* PROBLEM REQUIREMENTS *
Reproduce exactly the lines below from the one containing "Segment | svdd des: 76.01 -> 72.21" through the one containing "Vehicle | svdd des Cap: 38.68 -> 36.90", including both, and nothing else.

Collected data:
----
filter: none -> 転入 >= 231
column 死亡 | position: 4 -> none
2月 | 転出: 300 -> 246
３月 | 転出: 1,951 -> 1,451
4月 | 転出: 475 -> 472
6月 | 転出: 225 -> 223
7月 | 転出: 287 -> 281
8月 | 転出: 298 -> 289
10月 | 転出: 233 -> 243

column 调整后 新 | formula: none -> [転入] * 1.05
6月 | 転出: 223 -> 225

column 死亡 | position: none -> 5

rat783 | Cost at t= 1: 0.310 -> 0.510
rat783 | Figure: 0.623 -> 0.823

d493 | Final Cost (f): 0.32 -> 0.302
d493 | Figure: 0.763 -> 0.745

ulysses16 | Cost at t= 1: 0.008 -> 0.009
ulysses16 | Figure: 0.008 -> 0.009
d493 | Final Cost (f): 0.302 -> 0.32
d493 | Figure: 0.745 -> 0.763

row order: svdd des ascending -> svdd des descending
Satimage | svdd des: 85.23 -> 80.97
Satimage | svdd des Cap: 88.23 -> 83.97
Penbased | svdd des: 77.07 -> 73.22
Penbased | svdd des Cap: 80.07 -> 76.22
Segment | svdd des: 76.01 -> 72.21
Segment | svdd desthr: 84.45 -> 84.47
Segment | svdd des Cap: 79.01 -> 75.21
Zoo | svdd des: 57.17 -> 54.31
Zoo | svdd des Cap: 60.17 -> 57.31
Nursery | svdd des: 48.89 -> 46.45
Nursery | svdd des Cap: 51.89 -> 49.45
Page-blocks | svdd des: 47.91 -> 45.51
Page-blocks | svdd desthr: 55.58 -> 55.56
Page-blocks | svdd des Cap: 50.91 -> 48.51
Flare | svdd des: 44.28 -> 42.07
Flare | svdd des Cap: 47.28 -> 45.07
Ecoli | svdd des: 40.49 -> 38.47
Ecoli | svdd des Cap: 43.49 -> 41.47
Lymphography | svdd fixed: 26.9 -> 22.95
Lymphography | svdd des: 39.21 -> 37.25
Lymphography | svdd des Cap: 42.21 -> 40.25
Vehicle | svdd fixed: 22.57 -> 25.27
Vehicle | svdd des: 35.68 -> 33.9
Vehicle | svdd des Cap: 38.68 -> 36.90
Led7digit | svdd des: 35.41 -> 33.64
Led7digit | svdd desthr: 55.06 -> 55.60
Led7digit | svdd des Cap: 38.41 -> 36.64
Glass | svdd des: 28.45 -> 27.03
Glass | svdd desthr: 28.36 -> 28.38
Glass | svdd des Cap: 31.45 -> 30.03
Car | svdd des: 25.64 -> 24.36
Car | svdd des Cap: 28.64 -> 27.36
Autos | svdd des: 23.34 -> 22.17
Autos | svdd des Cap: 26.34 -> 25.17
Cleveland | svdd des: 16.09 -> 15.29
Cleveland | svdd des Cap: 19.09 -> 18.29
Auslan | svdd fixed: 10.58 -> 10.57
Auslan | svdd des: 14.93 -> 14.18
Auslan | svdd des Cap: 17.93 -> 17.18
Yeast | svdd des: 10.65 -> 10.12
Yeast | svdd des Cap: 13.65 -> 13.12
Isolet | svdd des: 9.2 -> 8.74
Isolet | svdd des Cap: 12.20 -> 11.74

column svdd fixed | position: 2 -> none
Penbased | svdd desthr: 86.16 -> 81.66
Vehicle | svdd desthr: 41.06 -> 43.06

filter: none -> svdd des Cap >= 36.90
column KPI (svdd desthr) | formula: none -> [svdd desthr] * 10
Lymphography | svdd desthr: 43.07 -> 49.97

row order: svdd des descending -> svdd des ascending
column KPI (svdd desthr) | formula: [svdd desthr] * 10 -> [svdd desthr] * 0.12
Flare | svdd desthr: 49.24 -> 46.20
----
* OUTPUT OF THE EXERCISE *
Segment | svdd des: 76.01 -> 72.21
Segment | svdd desthr: 84.45 -> 84.47
Segment | svdd des Cap: 79.01 -> 75.21
Zoo | svdd des: 57.17 -> 54.31
Zoo | svdd des Cap: 60.17 -> 57.31
Nursery | svdd des: 48.89 -> 46.45
Nursery | svdd des Cap: 51.89 -> 49.45
Page-blocks | svdd des: 47.91 -> 45.51
Page-blocks | svdd desthr: 55.58 -> 55.56
Page-blocks | svdd des Cap: 50.91 -> 48.51
Flare | svdd des: 44.28 -> 42.07
Flare | svdd des Cap: 47.28 -> 45.07
Ecoli | svdd des: 40.49 -> 38.47
Ecoli | svdd des Cap: 43.49 -> 41.47
Lymphography | svdd fixed: 26.9 -> 22.95
Lymphography | svdd des: 39.21 -> 37.25
Lymphography | svdd des Cap: 42.21 -> 40.25
Vehicle | svdd fixed: 22.57 -> 25.27
Vehicle | svdd des: 35.68 -> 33.9
Vehicle | svdd des Cap: 38.68 -> 36.90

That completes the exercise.